The album ended with a syrupy version of "Smile (Though Your Heart Is Aching)," a tune co-written by silent film star Charlie Chaplin, a hero of Jackson's. Late in his life, Chaplin was denied re-entry into the United States because of Communist sympathies and what the U.S. attorney general called "moral turpitude" stemming from his adulterous affairs with young women.

"Invincible" followed in a similar vein. Crafted at a reported cost of $28 million, Jackson's monumental ego ran wild in the opening song, "Unbreakable," when he bragged, "After all that I've been through/I'm still around."

In the petulant "Privacy," he disingenuously complained that he had none, even as he ramped up for a multimillion-dollar publicity blitz. Raging at the media, he whined, "Ain't the pictures enough/Why do you go through so much/To get the stories you need/So you can bury me?/You've got the people confused/You've got the stories confused/You try to get me to lose/The man I really am."

The album's worst track was a maudlin, overwrought ballad called "The Lost Children" that practically begged the skeptical listener to make unwelcome associations. In it, Jackson crooned about the plight of the missing children on the back of milk cartons. The song ended with the extremely unsettling sounds of a little boy and girl who were "lost in the woods" and unable to find their way home.

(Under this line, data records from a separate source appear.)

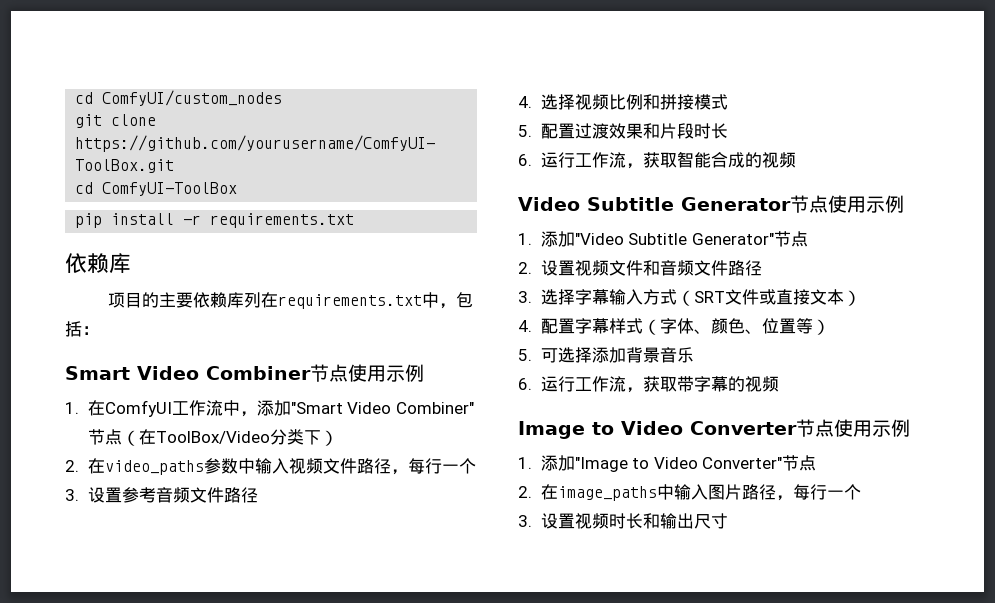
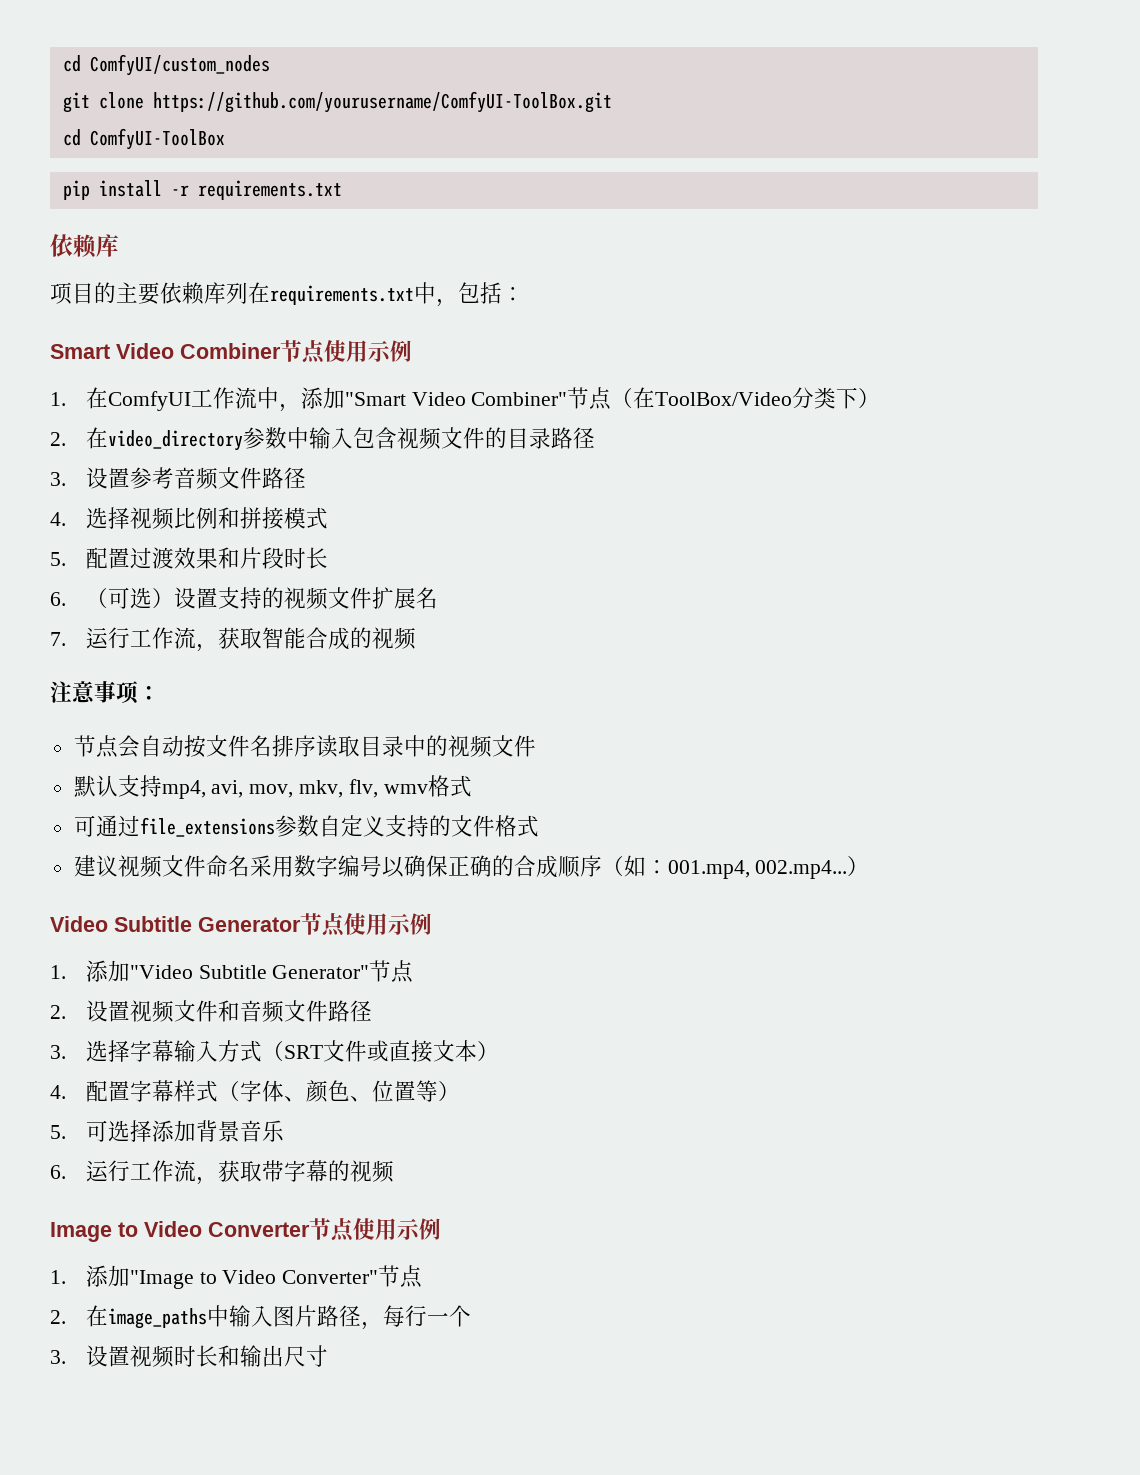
- 2.在video_paths参数中输入视频文件路径，每行一个
+ 2.在video_directory参数中输入包含视频文件的目录路径
- 6.运行工作流，获取智能合成的视频
+ 6.（可选）设置支持的视频文件扩展名
+ 7.运行工作流，获取智能合成的视频
+ 注意事项：
+ 节点会自动按文件名排序读取目录中的视频文件
+ 默认支持mp4, avi, mov, mkv, flv, wmv格式
+ 可通过file_extensions参数自定义支持的文件格式
+ 建议视频文件命名采用数字编号以确保正确的合成顺序（如：001.mp4, 002.mp4...）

Given the questions that have lingered over Jackson since '93 (and which have now returned in force), you'd think he'd be eager to sing about almost anything else. Was he self-destructively drawn to this material? Was he so far removed from reality that he thought no one would be troubled by it? Or was he crying out for help?

Similarly, in a spectacularly bad public relations move that has been widely underreported by the media, as California authorities searched Neverland, Jackson was in Las Vegas filming a video for a song called "One More Chance," the sole new tune on the greatest hits albums he released last Tuesday. The song was written and produced by Chicago superstar R. Kelly, with whom he's collaborated several times in the last decade.

Jackson has to be aware that Kelly is under indictment in two states on 33 counts of child pornography stemming from his own alleged sexual relationship with an underage girl, part of what the Sun-Times has called a pattern of abusing his position of wealth and fame to prey on underage women.

Was the King of Pop so desperate to reclaim his throne that he set aside any worries about the bad publicity that could stem from working with Kelly (who retains his Midas touch on the pop charts, despite the charges against him)? Or was he drawn to the collaboration because of the controversy? And what could these two talented but troubled men talk about when they join forces in the studio?

"The saddest thing is that in their eyes, they have done no wrong," said a music-industry source who knows and has worked with both of these stars. "I am sure that they get together and talk about how they've both been done wrong by the media, the police, their families and everyone else. And I'm not sure that anything will ever convince them otherwise."